She acknowledges that the coverage on this story was lacking in many ways. She also notes that Nick Bilton — a tech columnist — should’ve been more closely supervised when writing about health:
“It is, of course, possible for a non-expert to write effectively on a complicated subject but, when that happens, extra checking and caution is in order. That didn’t happen here.
And although Mr. Bilton is a columnist, with plenty of leeway for expressing opinion, the careful interpretation of facts still matters. That, too, was lacking.
What’s more, the original web headline felt like click bait, although it certainly reflected the top of the column. Toning it down was a smart move — in fact, a necessity.”
She also offers us Bilton’s take on why he used Joseph Mercola as an expert source for the story.
I find his defense to be totally inadequate.
Never mind Bilton’s nonsensical statement that, “The reality is, we still don’t know definitively the causes of cellphones and cancer.”
Let’s chalk that up to a transcription error.
What really irks me is Bilton’s attempt to blame readers for not knowing that Joseph Mercola is an irresponsible huckster.
Paraphrasing Bilton, Sullivan writes, “He said that describing Dr. Mercola as an alternative practitioner should have alerted readers.”
Is it just me, or is there an unfinished thought at the end of that sentence?
What is it that Bilton thought he was “alerting” us to with his description? The fact that Dr. Mercola holds antiscience views?
For those who don’t understand Bilton’s code, wouldn’t it have been better to just come right out and say what he meant?
Something like, “Hey, even though this guy thinks that root canals cause cancer, I’m going to quote him as an authority on cancer risk in the New York Times”?
Bilton probably felt uncomfortable coming out and saying something like that so baldly.
Which should have been a good indication that he never should have been talking to Mercola in the first place.
Bilton still doesn’t seem to recognize that fact.
He also doesn’t seem to recognize the damage he’s done by legitimizing Mercola in The New York Times.
Let’s remember that cell phones aside, Mercola’s health advice is more than just harmless nonsense. He has a real impact on the health of real people, and giving him a bigger platform is a problem. Twitter drove that point home with some examples:
Here’s the deal. Legitimizing Mercola and breast cancer “alternative medicine” promoters results in the cancer deaths of real women. Fact.

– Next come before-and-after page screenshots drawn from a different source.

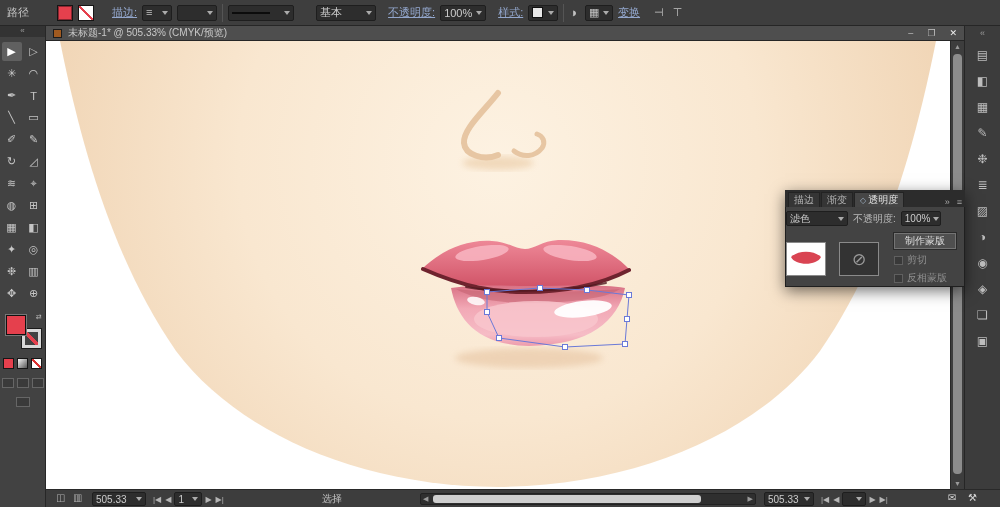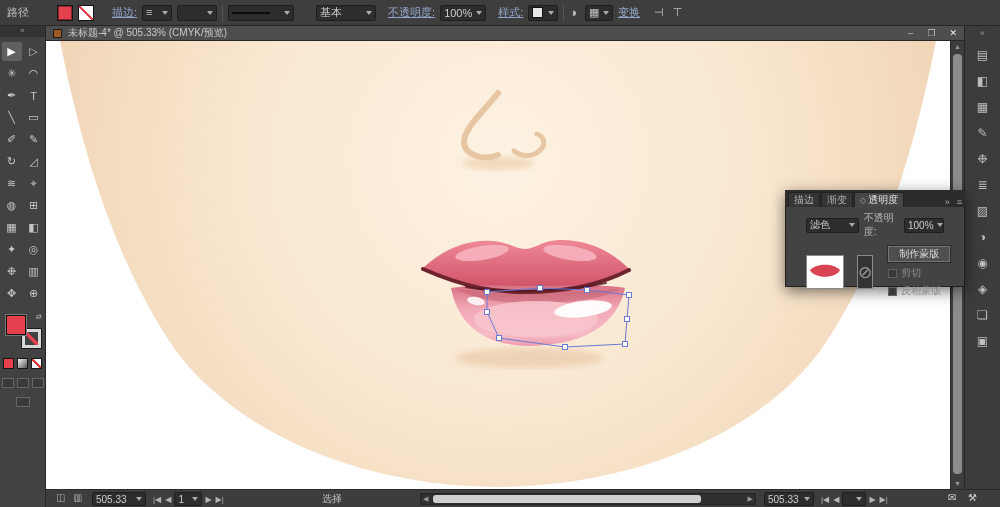--- a/index.html
+++ b/index.html
@@ -76,21 +76,21 @@
 
   
   .panel { position:absolute; left:785px; top:190px; width:180px; height:97px; z-index:20;
            box-shadow:0 4px 14px rgba(0,0,0,.55); font-size:10px; }
   .panel-tabs { height:17px; background:#2c2c2c; display:flex; align-items:flex-end; padding:14px 3px 0 3px; }
   .ptab { height:15px; padding:0 5px; display:flex; align-items:center; gap:2px; background:#353535;
           color:#b0b0b0; border:1px solid #232323; border-bottom:none; margin-right:1px; cursor:pointer; }
   .ptab.active { background:#464646; color:#e2e2e2; }
   .ptab-icon { font-size:8px; color:#9ab; }
   .panel-tab-extras { margin-left:auto; display:flex; gap:7px; color:#a8a8a8; font-size:9px; align-items:center; }
-  .panel-body { height:80px; background:#434343; border:1px solid #1f1f1f; border-top:none; padding:4px 20px; }
+  .panel-body { height:80px; background:#434343; border:1px solid #1f1f1f; border-top:none; padding:4px 0; }
   .prow { display:flex; align-items:center; gap:5px; }
   .thumb-box { width:40px; height:34px; border:1px solid #8a8a8a; display:flex; align-items:center; justify-content:center; }
   .thumb-white { background:#ffffff; }
   .thumb-dark { background:#333333; color:#9a9a9a; font-size:17px; }
   .mask-col { display:flex; flex-direction:column; gap:4px; margin-left:10px; }
   .mask-btn { width:62px; height:16px; background:#4f4f4f; border:1px solid #747474; box-shadow:0 0 0 1px #2a2a2a;
               color:#dddddd; display:flex; align-items:center; justify-content:center; cursor:pointer; }
   .chk-row { display:flex; align-items:center; gap:4px; color:#8e8e8e; }
   .chk { width:9px; height:9px; background:#393939; border:1px solid #5f5f5f; flex:none; }
 
@@ -150,21 +150,21 @@
       <span class="bar-icon">▦</span>
         <span class="caret"></span>
     </span>
     <span class="link" style="margin-left:5px">变换</span>
     <span class="bar-icon" style="margin-left:14px">⊣</span>
     <span class="bar-icon" style="margin-left:9px">⊤</span>
   </div>
 
   <div class="title-bar">
     <span class="doc-icon"></span>
-    <span>未标题-4* @ 505.33% (CMYK/预览)</span>
+    <span>未标题-1* @ 505.33% (CMYK/预览)</span>
     <span class="win-btns">
       <span>–</span>
       <span>❐</span>
       <span class="close">✕</span>
     </span>
   </div>
 
   <div class="toolbar">
     <div class="toolbar-header">«</div>
     <div class="tool-grid">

— Xeni (@xeni) March 19, 2015
— Bahar Gholipour (@Alterwired) March 19, 2015
— Chris Tacy (@cbtacy) March 19, 2015
A New York Times editor’s note was added to the original piece. It reads:
Addendum: March 21, 2015
The Disruptions column in the Styles section on Thursday, discussing possible health concerns related to wearable technology, gave an inadequate account of the status of research about cellphone radiation and cancer risk.
Neither epidemiological nor laboratory studies have found reliable evidence of such risks, and there is no widely accepted theory as to how they might arise. According to the World Health Organization, “To date, no adverse health effects have been established as being caused by mobile phone use.” The American Cancer Society, the National Cancer Institute, the Food and Drug Administration and the Centers for Disease Control and Prevention have all said there is no convincing evidence for a causal relationship. While researchers are continuing to study possible risks, the column should have included more of this background for balance.
In addition, one source quoted in the article, Dr. Joseph Mercola, has been widely criticized by experts for his claims about disease risks and treatments. More of that background should have been included, or he should not have been cited as a source.
An early version of the headline for the article online — “Could Wearable Computers Be as Harmful as Cigarettes?” — also went too far in suggesting any such comparison.